● **WHAT YOU SHOULD DO**
Nothing but the lines below between the line holding "[383,333,435,348] API. ->" and the line holding "(513, 1045) none", inclusive, should appear in the answer, each set down exactly.

● **RECORDS**
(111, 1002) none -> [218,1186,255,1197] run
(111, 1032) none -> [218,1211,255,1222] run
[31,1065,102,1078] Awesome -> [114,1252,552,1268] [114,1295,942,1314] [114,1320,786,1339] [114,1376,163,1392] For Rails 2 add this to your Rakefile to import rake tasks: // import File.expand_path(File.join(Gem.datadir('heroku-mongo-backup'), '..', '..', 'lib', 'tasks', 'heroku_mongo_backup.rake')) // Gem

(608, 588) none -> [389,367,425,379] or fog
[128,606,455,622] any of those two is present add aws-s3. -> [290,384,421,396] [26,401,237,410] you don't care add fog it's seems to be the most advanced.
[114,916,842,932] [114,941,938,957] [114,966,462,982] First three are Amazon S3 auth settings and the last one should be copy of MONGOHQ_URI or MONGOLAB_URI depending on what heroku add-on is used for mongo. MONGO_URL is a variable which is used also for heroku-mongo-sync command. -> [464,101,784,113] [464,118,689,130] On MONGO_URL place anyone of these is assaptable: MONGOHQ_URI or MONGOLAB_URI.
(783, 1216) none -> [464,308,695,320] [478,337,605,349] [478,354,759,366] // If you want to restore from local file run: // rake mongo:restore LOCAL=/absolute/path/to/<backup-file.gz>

* * *

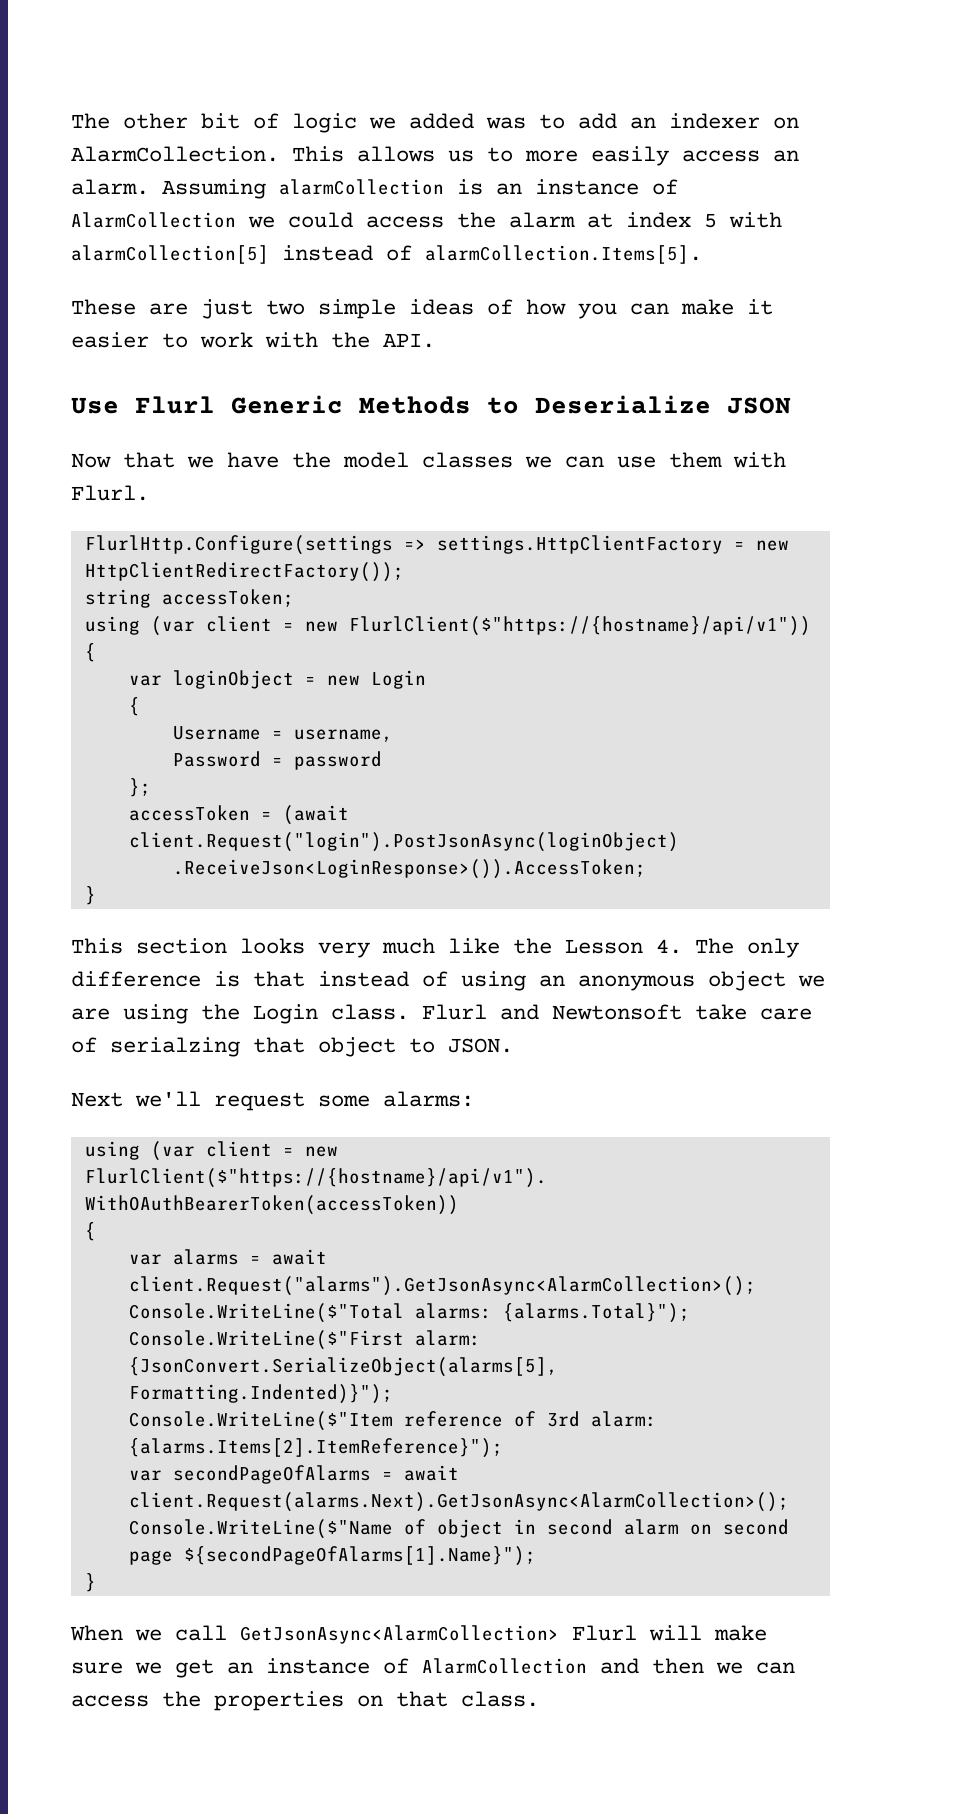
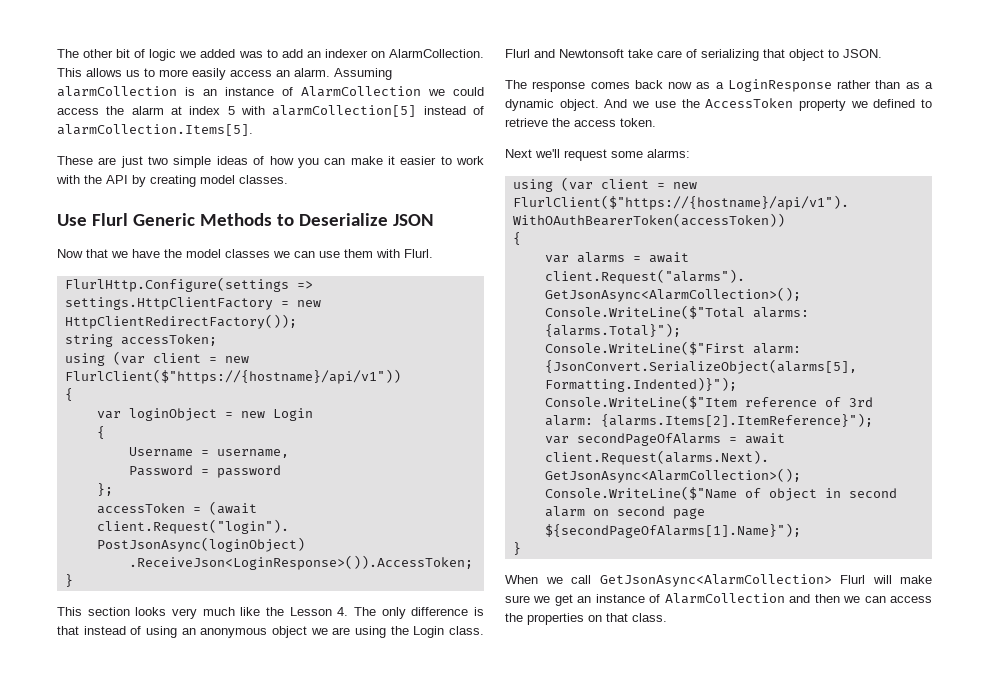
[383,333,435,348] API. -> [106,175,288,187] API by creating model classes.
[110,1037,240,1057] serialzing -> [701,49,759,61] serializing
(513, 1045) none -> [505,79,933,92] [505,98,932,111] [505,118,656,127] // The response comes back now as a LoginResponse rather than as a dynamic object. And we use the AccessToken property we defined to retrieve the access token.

● **ANSWER TO THE PROBLEM**
[383,333,435,348] API. -> [106,175,288,187] API by creating model classes.
[110,1037,240,1057] serialzing -> [701,49,759,61] serializing
(513, 1045) none -> [505,79,933,92] [505,98,932,111] [505,118,656,127] // The response comes back now as a LoginResponse rather than as a dynamic object. And we use the AccessToken property we defined to retrieve the access token.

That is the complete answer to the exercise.